▶ Task item:
What you return should be only the lines in the entries below between the one holding "2 NE Ellington | County: Tuscola -> Allegheny" and the one holding "column Lat | position: none -> 3", ends included, with every picture left out.

▶ Extracted entries:
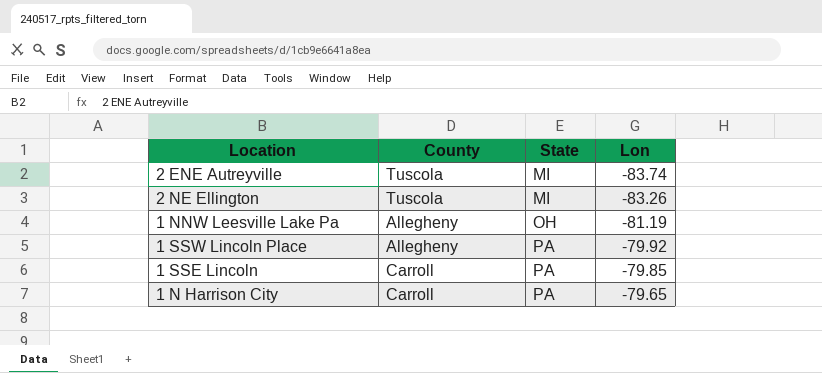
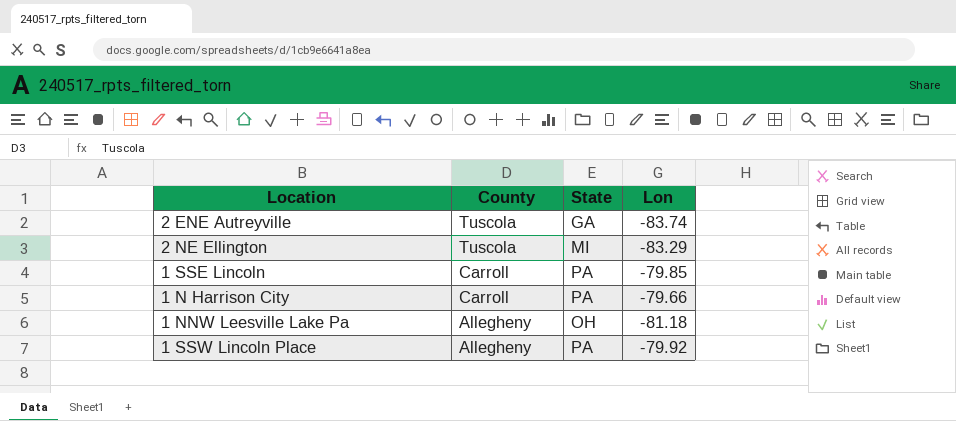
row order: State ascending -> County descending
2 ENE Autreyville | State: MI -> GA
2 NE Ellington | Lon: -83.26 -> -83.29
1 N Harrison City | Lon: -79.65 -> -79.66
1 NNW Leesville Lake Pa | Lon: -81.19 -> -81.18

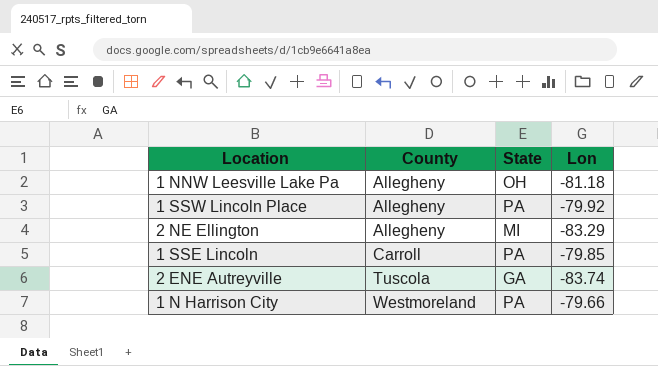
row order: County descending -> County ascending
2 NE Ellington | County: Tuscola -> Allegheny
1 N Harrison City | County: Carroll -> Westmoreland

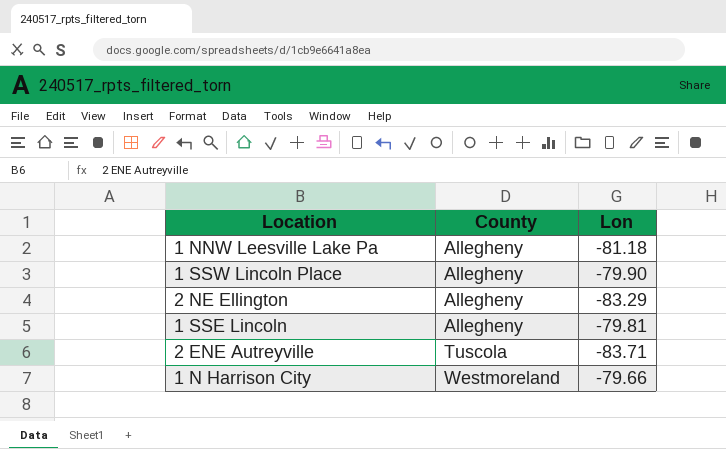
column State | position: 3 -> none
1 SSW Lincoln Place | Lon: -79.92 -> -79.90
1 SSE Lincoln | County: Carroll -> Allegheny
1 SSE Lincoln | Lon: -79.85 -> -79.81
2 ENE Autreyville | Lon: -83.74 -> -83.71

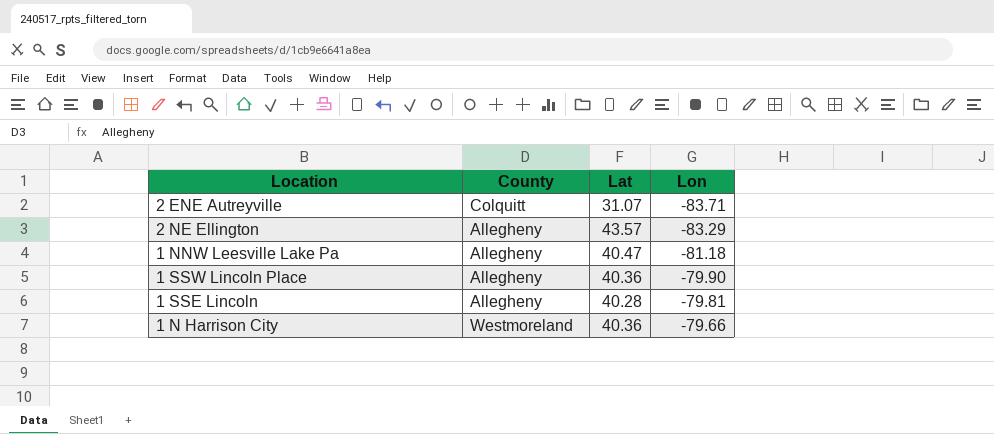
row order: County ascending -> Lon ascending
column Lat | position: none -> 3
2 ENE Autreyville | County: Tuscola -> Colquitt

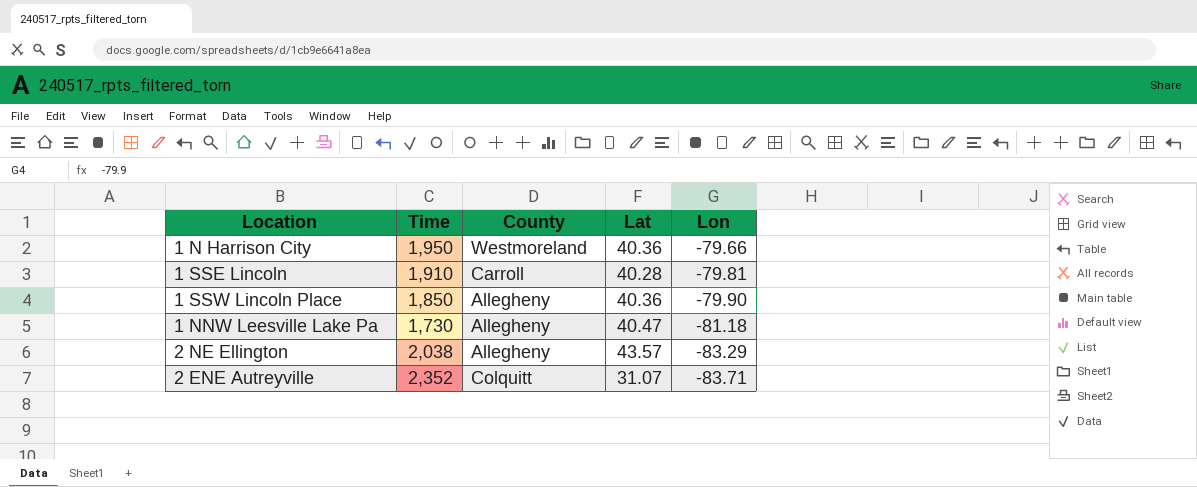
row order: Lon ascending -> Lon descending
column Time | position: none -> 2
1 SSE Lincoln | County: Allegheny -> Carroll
...
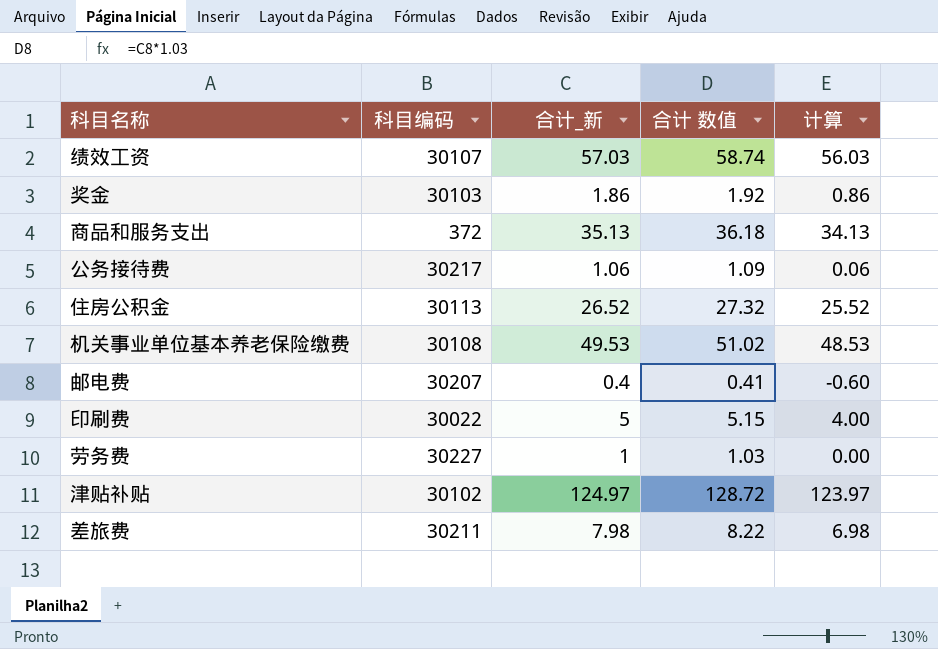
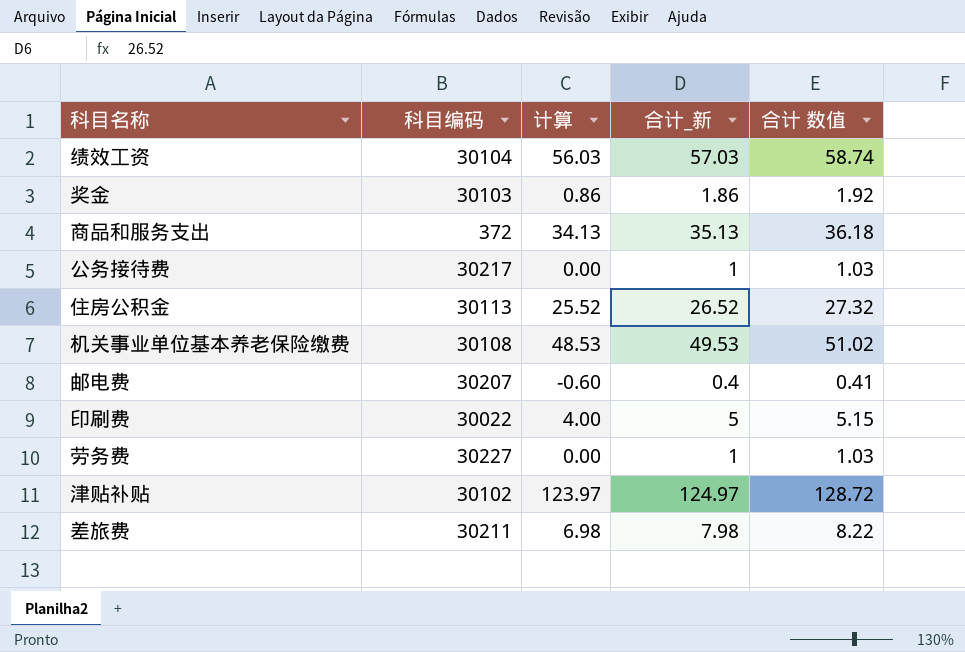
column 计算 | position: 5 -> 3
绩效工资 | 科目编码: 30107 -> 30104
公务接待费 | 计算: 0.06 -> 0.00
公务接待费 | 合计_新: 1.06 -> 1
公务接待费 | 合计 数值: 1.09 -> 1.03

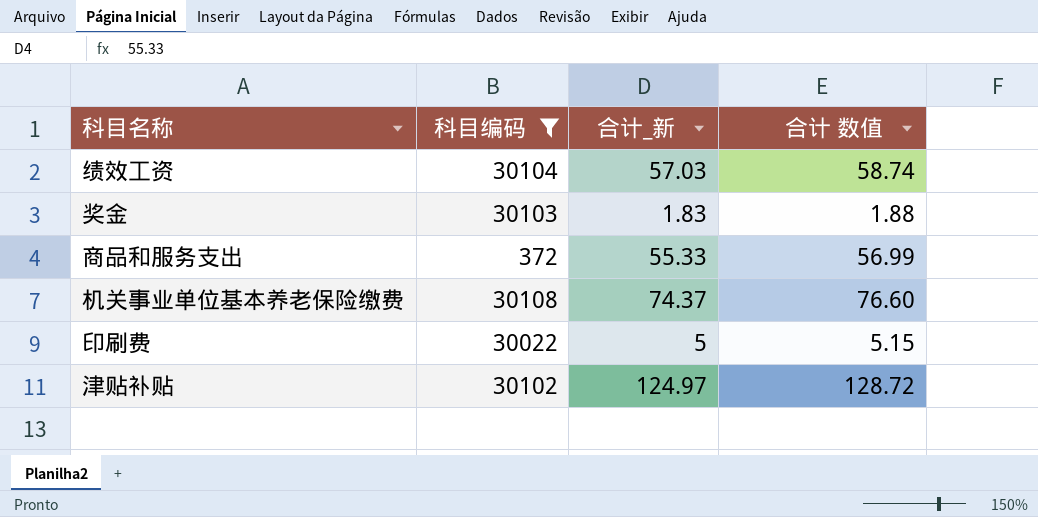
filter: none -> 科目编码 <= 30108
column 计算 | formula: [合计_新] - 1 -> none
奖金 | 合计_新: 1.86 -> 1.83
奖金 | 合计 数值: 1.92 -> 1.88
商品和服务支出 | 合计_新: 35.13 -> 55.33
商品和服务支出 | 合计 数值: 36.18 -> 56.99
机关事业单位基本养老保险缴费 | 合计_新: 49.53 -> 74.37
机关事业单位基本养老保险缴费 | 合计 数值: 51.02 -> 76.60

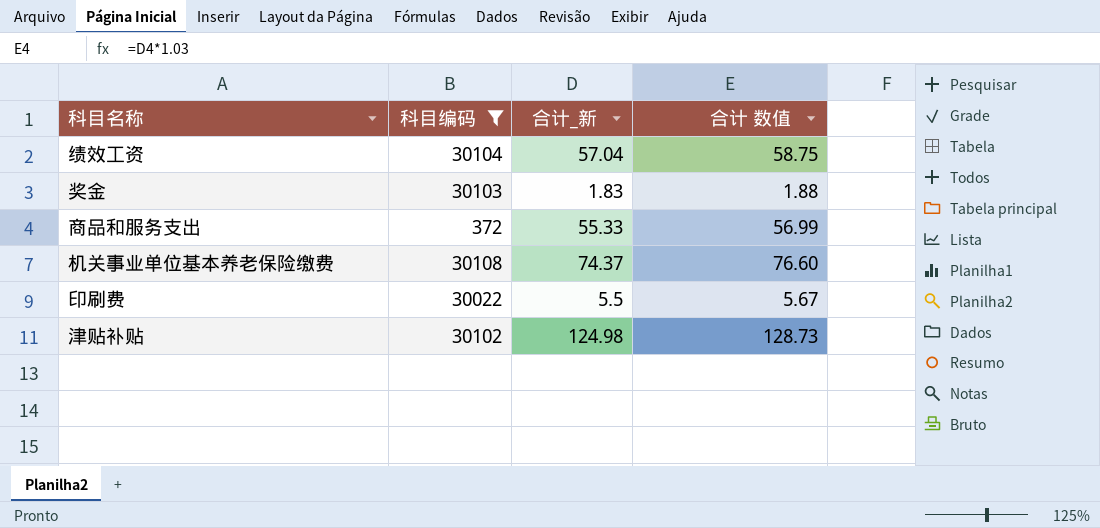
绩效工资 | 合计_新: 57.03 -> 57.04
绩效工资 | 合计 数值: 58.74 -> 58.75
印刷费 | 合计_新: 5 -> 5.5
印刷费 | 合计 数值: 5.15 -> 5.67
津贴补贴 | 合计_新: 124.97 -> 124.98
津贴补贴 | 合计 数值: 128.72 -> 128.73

▶ Answer section:
2 NE Ellington | County: Tuscola -> Allegheny
1 N Harrison City | County: Carroll -> Westmoreland

column State | position: 3 -> none
1 SSW Lincoln Place | Lon: -79.92 -> -79.90
1 SSE Lincoln | County: Carroll -> Allegheny
1 SSE Lincoln | Lon: -79.85 -> -79.81
2 ENE Autreyville | Lon: -83.74 -> -83.71

row order: County ascending -> Lon ascending
column Lat | position: none -> 3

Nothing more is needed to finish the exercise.